- Latest Pan-African survey company Afrobarometer data shows that a whopping 65 percent of women live upcountry.
- Despite disparities that exist in labour-market and employment, rural (83 percent) and urban (84 percent) women are of the view that they too have the same opportunities as men to earn an income.
- Whereas 27 percent of Urban women head their households, only 22 percent do the same in the countryside.
Much work has been done and billions of shillings spent on ensuring the social and economic parity between women and men over the years.

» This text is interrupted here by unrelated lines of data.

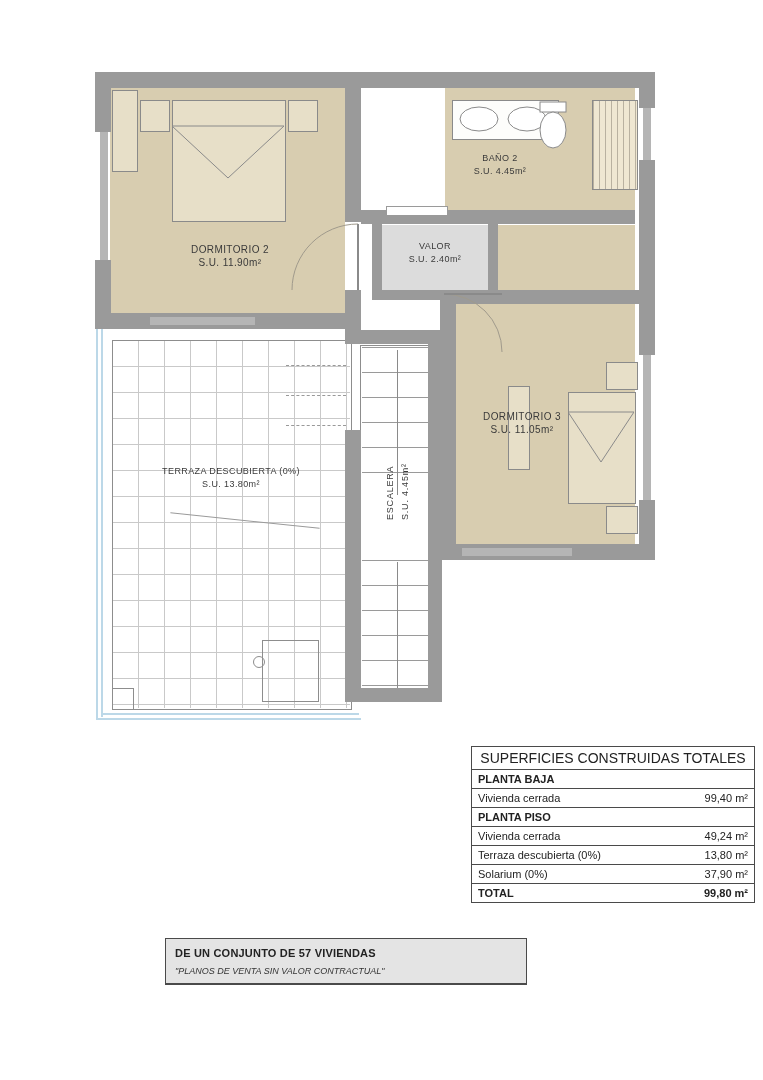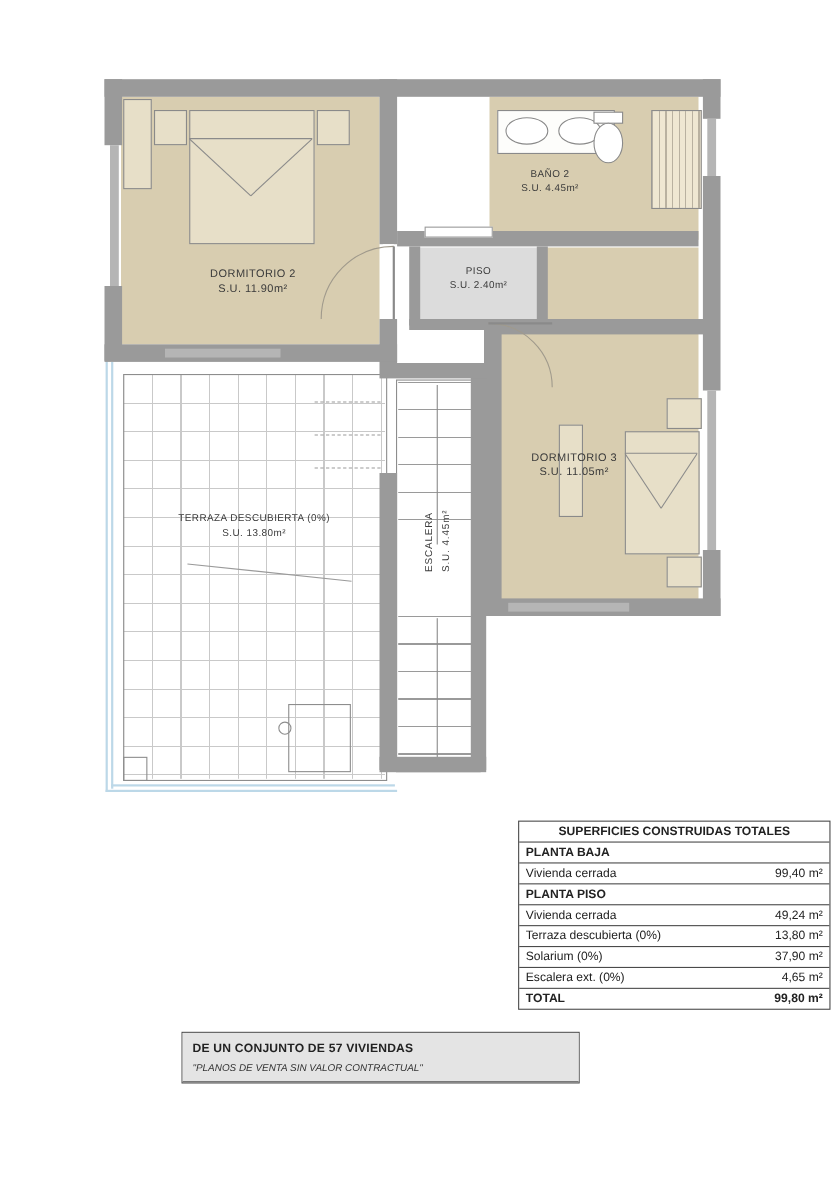--- a/index.html
+++ b/index.html
@@ -30,21 +30,21 @@
 
   
   .fbox{position:absolute;border:1px solid #8a8a8a;background:#e7dfc8;}
   .fbox-w{position:absolute;border:1px solid #8a8a8a;background:#fdfdfb;}
   .shower{position:absolute;border:1px solid #8a8a8a;background:#efe7d2;
     background-image:repeating-linear-gradient(to right,#b9b1a0 0 1px,transparent 1px 6px);}
 
   
   #surfaces{position:absolute;left:471px;top:746px;width:282px;
             border:1px solid #4a4a4a;background:#fff;}
-  #surfaces .hdr{font-size:11px;font-weight:bold;text-align:center;
+  #surfaces .hdr{font-size:14px;font-weight:normal;text-align:center;
       padding:3px 0;border-bottom:1px solid #4a4a4a;color:#222;}
   #surfaces .sec{font-size:11px;font-weight:bold;padding:3px 6px;
       border-bottom:1px solid #4a4a4a;color:#222;}
   #surfaces .row{display:flex;justify-content:space-between;
       font-size:11px;padding:3px 6px;border-bottom:1px solid #4a4a4a;color:#222;}
   #surfaces .row span.v{text-align:right;}
   #surfaces .total{display:flex;justify-content:space-between;
       font-size:11px;font-weight:bold;padding:3px 6px;color:#222;}
 
   
@@ -175,21 +175,21 @@
     <div>DORMITORIO 2</div>
     <div>S.U. 11.90m²</div>
   </div>
 
   <div class="lbl" style="left:442px;top:152px;width:116px;">
     <div>BAÑO 2</div>
     <div>S.U. 4.45m²</div>
   </div>
 
   <div class="lbl" style="left:380px;top:240px;width:110px;">
-    <div>PISO</div>
+    <div>VALOR</div>
     <div>S.U. 2.40m²</div>
   </div>
 
   <div class="lbl big" style="left:452px;top:410px;width:140px;">
     <div>DORMITORIO 3</div>
     <div>S.U. 11.05m²</div>
   </div>
 
   <div class="lbl" style="left:118px;top:465px;width:226px;">
     <div>TERRAZA DESCUBIERTA (0%)</div>
@@ -215,24 +215,20 @@
     <span class="v">49,24 m²</span>
   </div>
   <div class="row">
     <span>Terraza descubierta (0%)</span>
     <span class="v">13,80 m²</span>
   </div>
 
   <div class="row">
     <span>Solarium (0%)</span>
     <span class="v">37,90 m²</span>
-  </div>
-  <div class="row">
-    <span>Escalera ext. (0%)</span>
-    <span class="v">4,65 m²</span>
   </div>
 
   <div class="total">
     <span>TOTAL</span>
     <span class="v">99,80 m²</span>
   </div>
 </div>
 
 <div id="titleblock">
   <div class="tb-top">

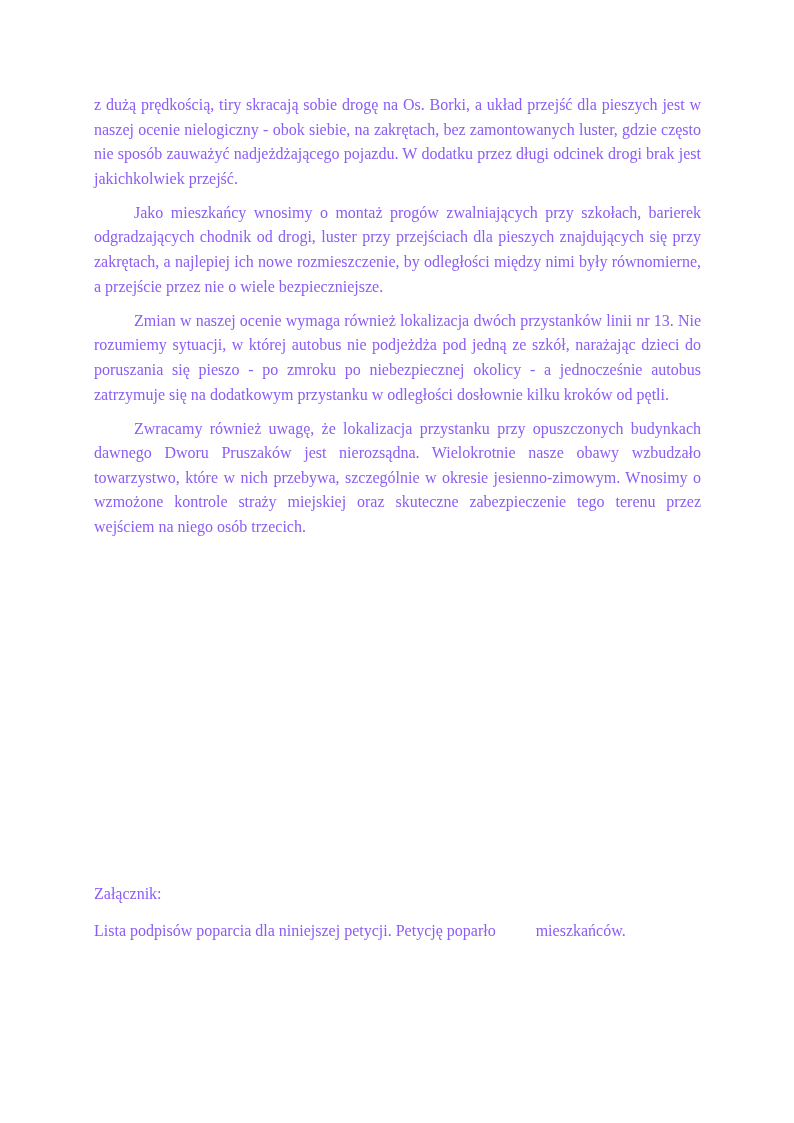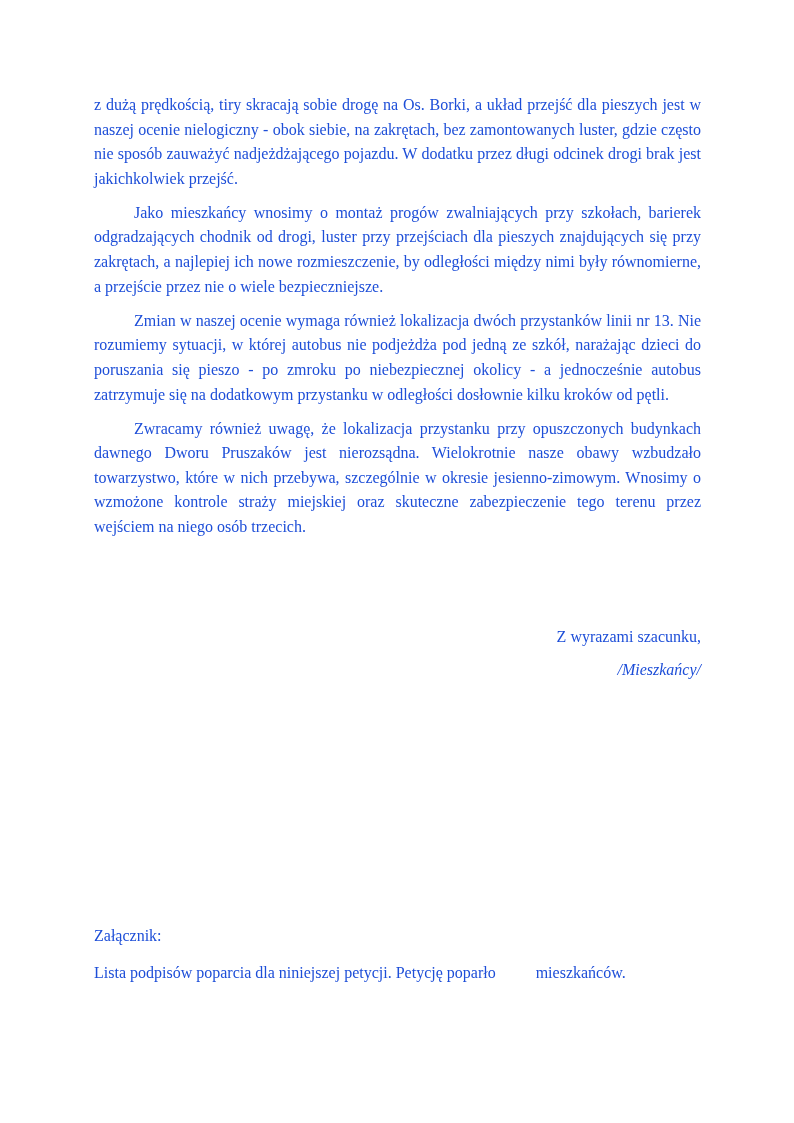--- a/index.html
+++ b/index.html
@@ -9,21 +9,21 @@
   }
   .page {
     position: relative;
     width: 794px;
     height: 1123px;
     background: #ffffff;
     overflow: hidden;
     font-family: "Liberation Serif", "DejaVu Serif", serif;
     font-size: 16px;
     line-height: 24.6px;
-    color: #1d4ed8;
+    color: #8b5cf6;
   }
   .body-text {
     position: absolute;
     left: 94px;
     top: 93px;
     width: 607px;
   }
   .body-text p {
     margin: 0 0 9.5px 0;
     text-align: justify;
@@ -40,21 +40,21 @@
   .closing p {
     margin: 0 0 8.4px 0;
     text-align: right;
   }
   .italic {
     font-style: italic;
   }
   .attachment {
     position: absolute;
     left: 94px;
-    top: 924px;
+    top: 882px;
     width: 607px;
   }
   .attachment p {
     margin: 0;
     text-align: left;
   }
   .att-label {
     margin-bottom: 12.4px !important;
   }
   .blank {
@@ -67,23 +67,19 @@
 
 <div class="page">
 
   <div class="body-text">
     <p>z dużą prędkością, tiry skracają sobie drogę na Os. Borki, a układ przejść dla pieszych jest w naszej ocenie nielogiczny - obok siebie, na zakrętach, bez zamontowanych luster, gdzie często nie sposób zauważyć nadjeżdżającego pojazdu. W dodatku przez długi odcinek drogi brak jest jakichkolwiek przejść.</p>
     <p class="indent">Jako mieszkańcy wnosimy o montaż progów zwalniających przy szkołach, barierek odgradzających chodnik od drogi, luster przy przejściach dla pieszych znajdujących się przy zakrętach, a najlepiej ich nowe rozmieszczenie, by odległości między nimi były równomierne, a przejście przez nie o wiele bezpieczniejsze.</p>
     <p class="indent">Zmian w naszej ocenie wymaga również lokalizacja dwóch przystanków linii nr 13. Nie rozumiemy sytuacji, w której autobus nie podjeżdża pod jedną ze szkół, narażając dzieci do poruszania się pieszo - po zmroku po niebezpiecznej okolicy - a jednocześnie autobus zatrzymuje się na dodatkowym przystanku w odległości dosłownie kilku kroków od pętli.</p>
     <p class="indent">Zwracamy również uwagę, że lokalizacja przystanku przy opuszczonych budynkach dawnego Dworu Pruszaków jest nierozsądna. Wielokrotnie nasze obawy wzbudzało towarzystwo, które w nich przebywa, szczególnie w okresie jesienno-zimowym. Wnosimy o wzmożone kontrole straży miejskiej oraz skuteczne zabezpieczenie tego terenu przez wejściem na niego osób trzecich.</p>
   </div>
 
-  <div class="closing">
-    <p>Z wyrazami szacunku,</p>
-    <p class="italic">/Mieszkańcy/</p>
-  </div>
 
   <div class="attachment">
     <p class="att-label">Załącznik:</p>
     <p><span>Lista podpisów poparcia dla niniejszej petycji. Petycję poparło</span><span class="blank"></span><span>mieszkańców.</span></p>
   </div>
 
 </div>
 
 </body></html>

However, a new survey shows that while the welfare of the urban woman has improved over the decades, more work needs to be done to improve the lot of the rural dweller.
Latest Pan-African survey company Afrobarometer data shows that a whopping 65 percent of women live upcountry.
"Only 36 percent residence in urban areas," the Afrobarometer report, which was conducted in 34-African states, shows.
This disparity is reflected in the education sector where 32 percent of rural women lack formal education in comparison to their urban counterparts at 13 percent.
"For example, only 39 percent of Kenyan rural women possess secondary or post-secondary education against 64 percent in cities," the report adds.
With little education, 51 percent of rural women do not have paid employment in contrast to urban women (38 percent).
"Urban women are slightly more likely at 30 percent than rural women (27 percent) to seek employment," it adds.
According to the 2020 Gender Gap Index report, only 24.8 percent of female serve as legislators, senior officials and managers in the country.
In the Kenyan Parliament, for instance, the report shows that women represent only 21.4 percent of the Legislature. In ministerial positions, the number is only marginally higher at 25 percent with no head of state being female as yet.
In the business front, only 13.2 percent of firms have a majority female ownership and only 18.1 percent of the firms in Kenya have women in top management. There is a higher number of women employed part time than men with this being 44.25 percent and 28.9 percent of the labour force respectively.
Despite disparities that exist in labour-market and employment, rural (83 percent) and urban (84 percent) women are of the view that they too have the same opportunities as men to earn an income.
Whereas 27 percent of Urban women head their households, only 22 percent do the same in the countryside.
"Half (51 percent) of rural women live in a household where their spouses are primarily responsible for decision making, compared to 40 percent of urban women," the Afrobarometer report shows.
"Urban women are slightly more likely than rural women to have a relative–male or female–as head of the household."
While 58 percent and 48 percent of urban men and women access the internet using mobile phones respectively, only 32 percent and 24 percent of rural men and women enjoy the same.
Meanwhile, fewer than one in five rural women (18 percent) say they own a bank account, which is less than half the proportion of urban women with an account (41 percent).
"In addition, rural women (12 percent) are less likely than urban women (20 percent) to live in a household where someone else has a bank account,” it shows.
The Afrobarometer report adds that rural women are also less likely to make spending decisions in their households in contrast to their urban counterparts.
"While 42 percent of urban women say they make decisions about household spending themselves, only 31 percent of rural women say the same,” it adds.
On land inheritance, a majority of African women in both rural and urban settings say they have the same opportunities as men to own and inherit land.
This is especially the case for urban women (73 percent) and rural women (68 percent).
“This is reflected by one-fourth (27 percent) of rural women and one-fifth (22 percent) of urban women who say women do not have equal opportunities for land ownership.”
For decades, skewed customary practices have denied women rights to inherit properties from their parents. Instead, this favoured men as they were regarded as heirs.
The passage of the 2010 Constitution, however, granted women equal rights to inherit land from their parents without any form of discrimination.
Across the continent, more women in e-Swatini (83 percent), Niger (83 percent), Malawi (81 percent), Madagascar (78 percent) and Mali (78 percent) live in rural areas.
“Only 17 percent of e-Swatini women live in urban areas, 17 percent Niger, 19 percent Malawi and 22 percent Madagascar,” it shows
Gabon (21 percent), Botswana (31 percent), South Africa (31 percent), Tunisia (32 percent) and São Tomé and Príncipe (32 percent) have the least number of women staying in villages.
“On the other hand, 79 percent of women in Gabon live in urban centres, Botswana (70 percent) and South Africa (70 percent),” it adds.
The gap between women in both rural and urban areas with secondary and post-secondary education in South Africa is slim at 76 against 87 percent respectively. It is followed by Gabon (67 against 90 percent) and Sudan (65 against 83 percent).
In the meantime, the disparity is wide in Mali (five to 25 percent), Niger (six to 31 percent) and Guinea (eight to 39 percent).
More women access internet via mobile phones in Mauritius at that 57 followed by South Africa (53 percent), Sudan (53 percent) and Gambia (51 percent).
“On the other hand, only three percent of women in rural Niger have access to the internet on mobile phones, Mali (four percent), Burkina Faso (five percent) and Benin (six percent),” it adds.